The listing below should be reproduced exactly, with the pictures omitted.

╭─ Dataset excerpts

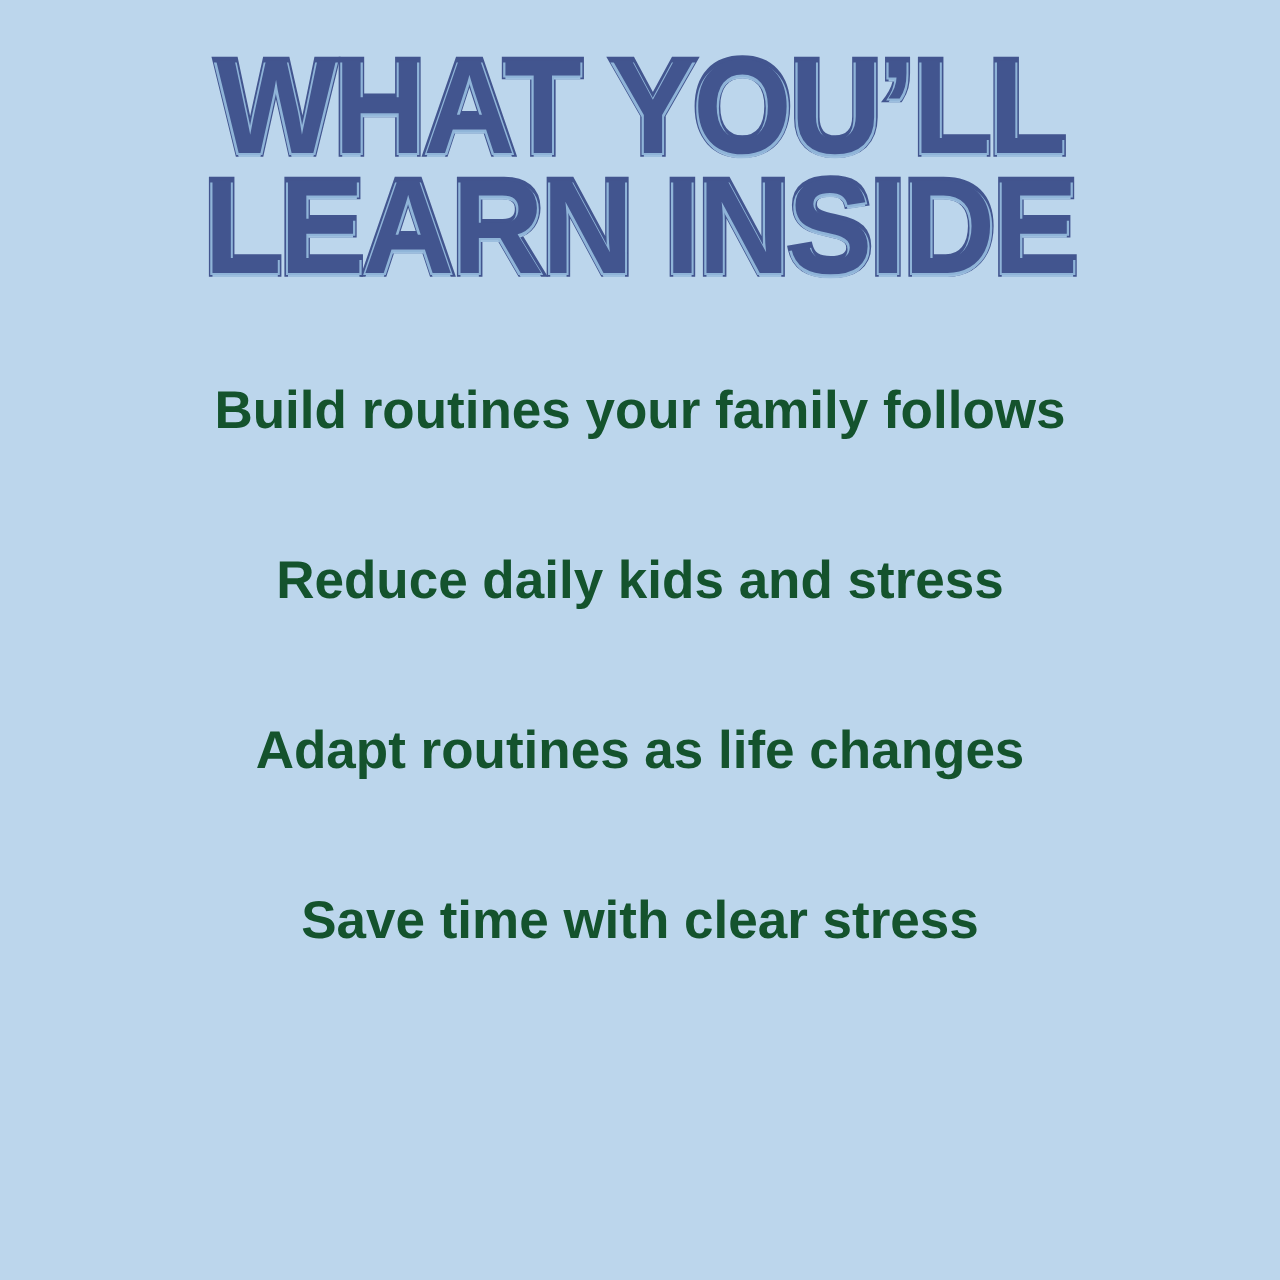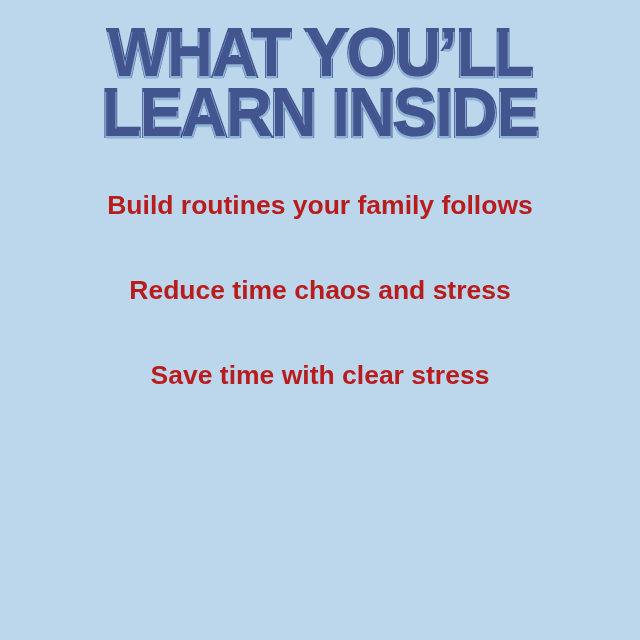--- a/index.html
+++ b/index.html
@@ -70,34 +70,35 @@
   }
 
   .benefit-item {
     height: 85px;
     line-height: 58px;
     text-align: center;
     font-family: "Liberation Sans", sans-serif;
     font-weight: 600;
     font-size: 26.5px;
     letter-spacing: 0.0px;
-    color: #b91c1c;
+    color: #14532d;
     white-space: nowrap;
     user-select: none;
   }
 </style>
 </head>
 <body>
 
 <div id="slide">
 
   <div id="headline">
     <span class="headline-line line-1">WHAT YOU’LL</span>
     <span class="headline-line line-2">LEARN INSIDE</span>
   </div>
 
   <ul id="benefit-list">
     <li class="benefit-item">Build routines your family follows</li>
-    <li class="benefit-item">Reduce time chaos and stress</li>
+    <li class="benefit-item">Reduce daily kids and stress</li>
+    <li class="benefit-item">Adapt routines as life changes</li>
     <li class="benefit-item">Save time with clear stress</li>
   </ul>
 
 </div>
 
 </body></html>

╰─

### Solution for this exercise
--- a/index.html
+++ b/index.html
@@ -70,34 +70,35 @@
   }
 
   .benefit-item {
     height: 85px;
     line-height: 58px;
     text-align: center;
     font-family: "Liberation Sans", sans-serif;
     font-weight: 600;
     font-size: 26.5px;
     letter-spacing: 0.0px;
-    color: #b91c1c;
+    color: #14532d;
     white-space: nowrap;
     user-select: none;
   }
 </style>
 </head>
 <body>
 
 <div id="slide">
 
   <div id="headline">
     <span class="headline-line line-1">WHAT YOU’LL</span>
     <span class="headline-line line-2">LEARN INSIDE</span>
   </div>
 
   <ul id="benefit-list">
     <li class="benefit-item">Build routines your family follows</li>
-    <li class="benefit-item">Reduce time chaos and stress</li>
+    <li class="benefit-item">Reduce daily kids and stress</li>
+    <li class="benefit-item">Adapt routines as life changes</li>
     <li class="benefit-item">Save time with clear stress</li>
   </ul>
 
 </div>
 
 </body></html>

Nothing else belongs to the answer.